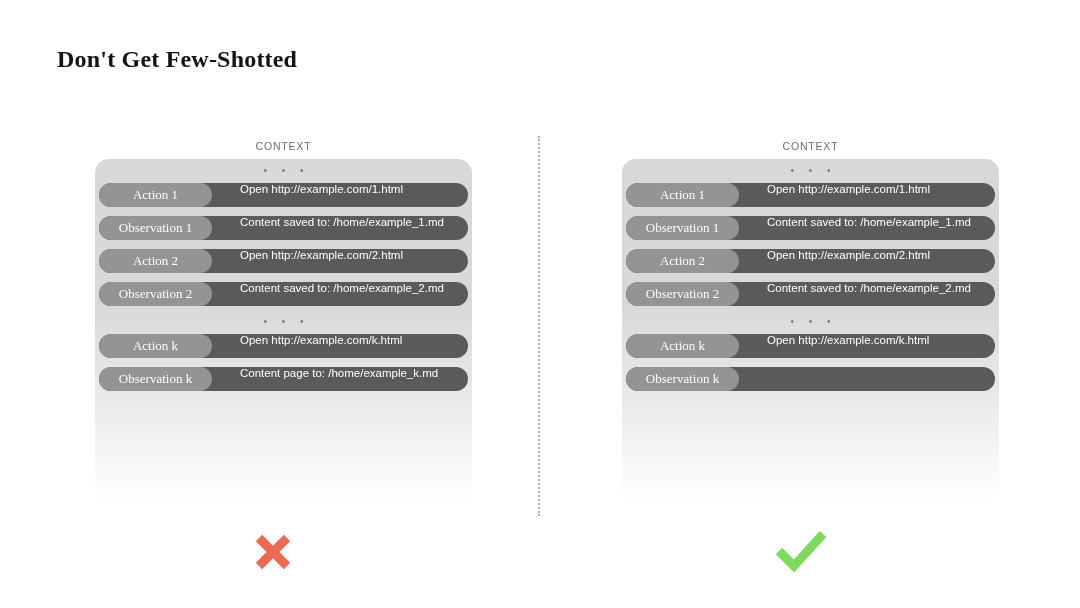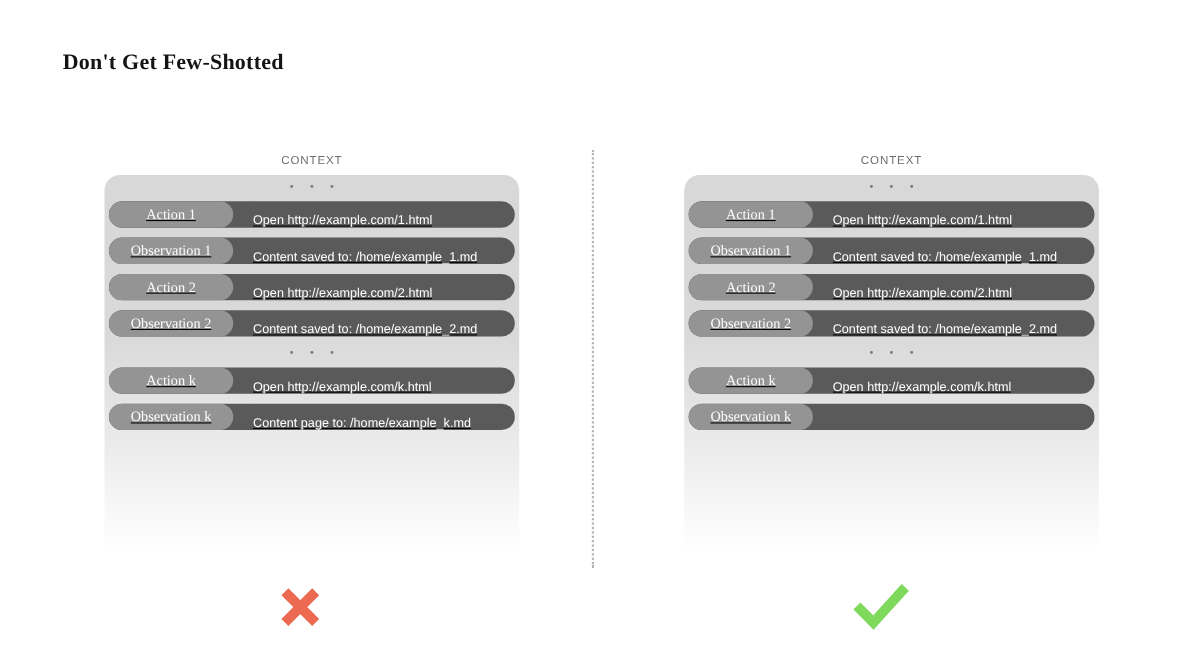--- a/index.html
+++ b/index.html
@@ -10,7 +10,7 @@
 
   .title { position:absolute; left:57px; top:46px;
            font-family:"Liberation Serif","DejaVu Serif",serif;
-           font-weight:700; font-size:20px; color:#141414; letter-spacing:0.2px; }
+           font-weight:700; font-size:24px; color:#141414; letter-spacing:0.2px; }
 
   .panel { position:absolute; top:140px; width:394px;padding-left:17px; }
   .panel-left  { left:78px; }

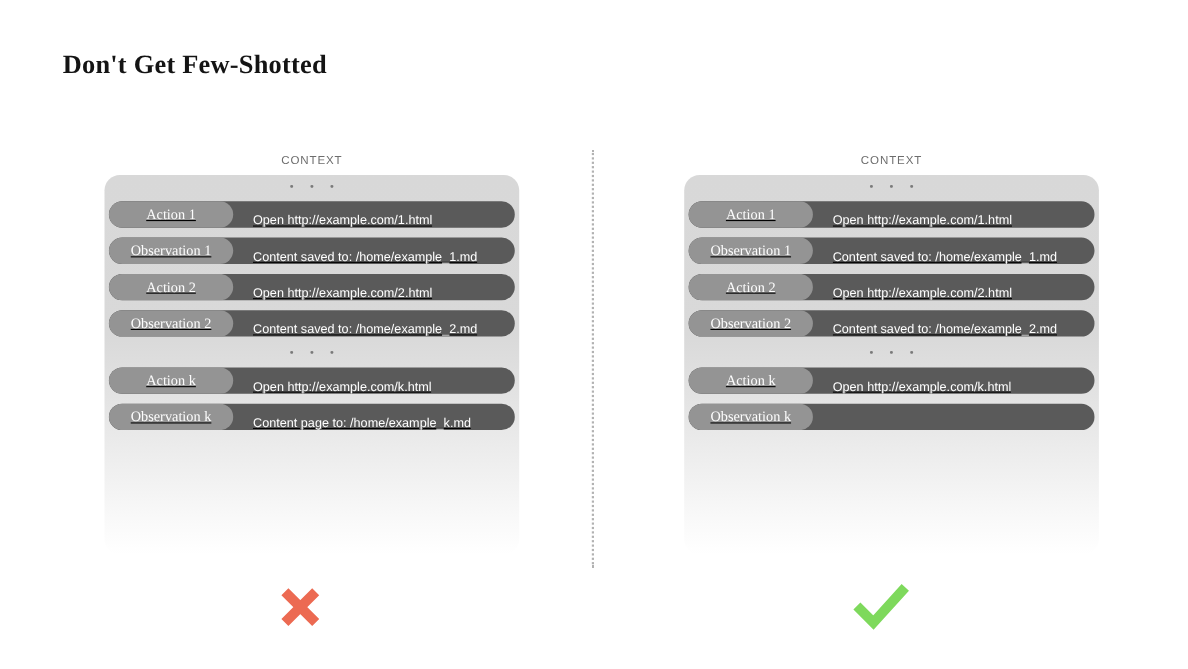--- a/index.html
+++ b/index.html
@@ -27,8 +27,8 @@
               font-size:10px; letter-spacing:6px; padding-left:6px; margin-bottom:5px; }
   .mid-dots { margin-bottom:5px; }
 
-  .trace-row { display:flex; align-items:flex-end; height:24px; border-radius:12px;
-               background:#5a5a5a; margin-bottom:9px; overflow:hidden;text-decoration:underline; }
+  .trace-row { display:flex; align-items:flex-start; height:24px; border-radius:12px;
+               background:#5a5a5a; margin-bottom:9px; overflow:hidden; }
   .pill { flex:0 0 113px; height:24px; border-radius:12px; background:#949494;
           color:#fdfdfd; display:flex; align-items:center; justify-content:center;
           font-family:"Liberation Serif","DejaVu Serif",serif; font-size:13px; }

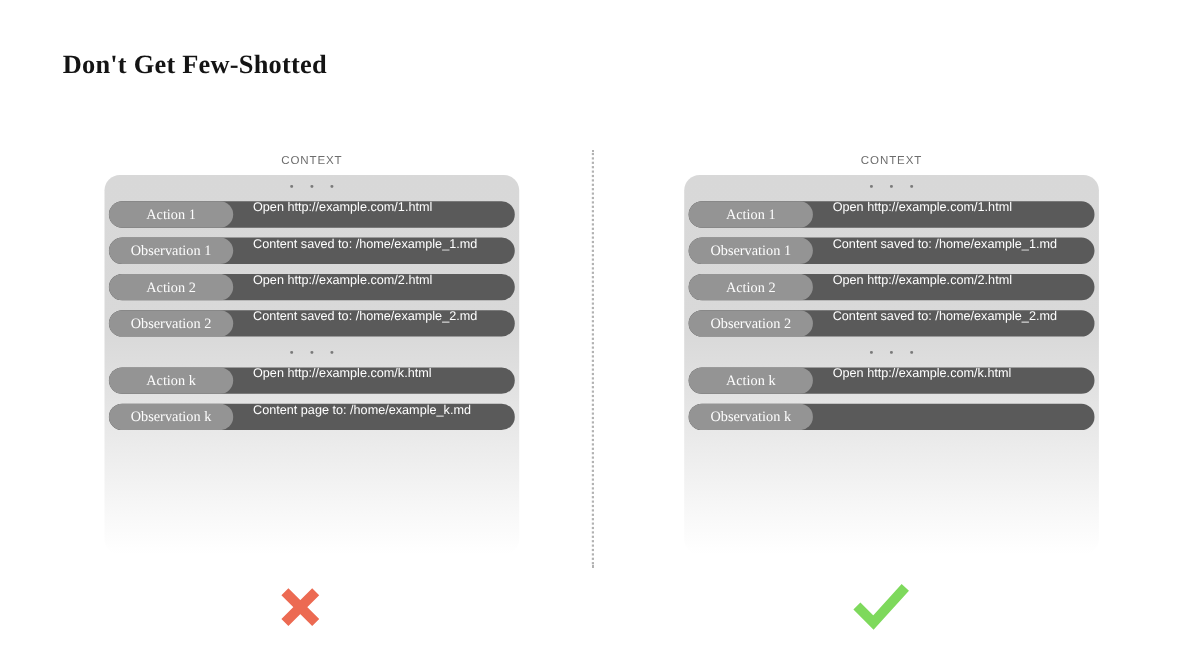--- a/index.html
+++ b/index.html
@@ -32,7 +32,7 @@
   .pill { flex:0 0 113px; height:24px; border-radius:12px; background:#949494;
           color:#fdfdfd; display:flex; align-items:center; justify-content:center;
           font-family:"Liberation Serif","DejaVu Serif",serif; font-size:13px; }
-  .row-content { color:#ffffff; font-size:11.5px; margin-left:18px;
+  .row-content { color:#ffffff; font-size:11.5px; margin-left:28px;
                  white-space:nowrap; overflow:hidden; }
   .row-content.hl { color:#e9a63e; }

--------------------------------

Task prompt: Beginning at the line that contains "align-items:flex-start; height:24px; border-radius:12px;", give the remaining lines of the records again exactly, through the last one. Leave out pictures.

Task solution:
+  .trace-row { display:flex; align-items:flex-start; height:24px; border-radius:12px;
+               background:#5a5a5a; margin-bottom:9px; overflow:hidden; }
   .pill { flex:0 0 113px; height:24px; border-radius:12px; background:#949494;
           color:#fdfdfd; display:flex; align-items:center; justify-content:center;
           font-family:"Liberation Serif","DejaVu Serif",serif; font-size:13px; }

--- a/index.html
+++ b/index.html
@@ -32,7 +32,7 @@
   .pill { flex:0 0 113px; height:24px; border-radius:12px; background:#949494;
           color:#fdfdfd; display:flex; align-items:center; justify-content:center;
           font-family:"Liberation Serif","DejaVu Serif",serif; font-size:13px; }
-  .row-content { color:#ffffff; font-size:11.5px; margin-left:18px;
+  .row-content { color:#ffffff; font-size:11.5px; margin-left:28px;
                  white-space:nowrap; overflow:hidden; }
   .row-content.hl { color:#e9a63e; }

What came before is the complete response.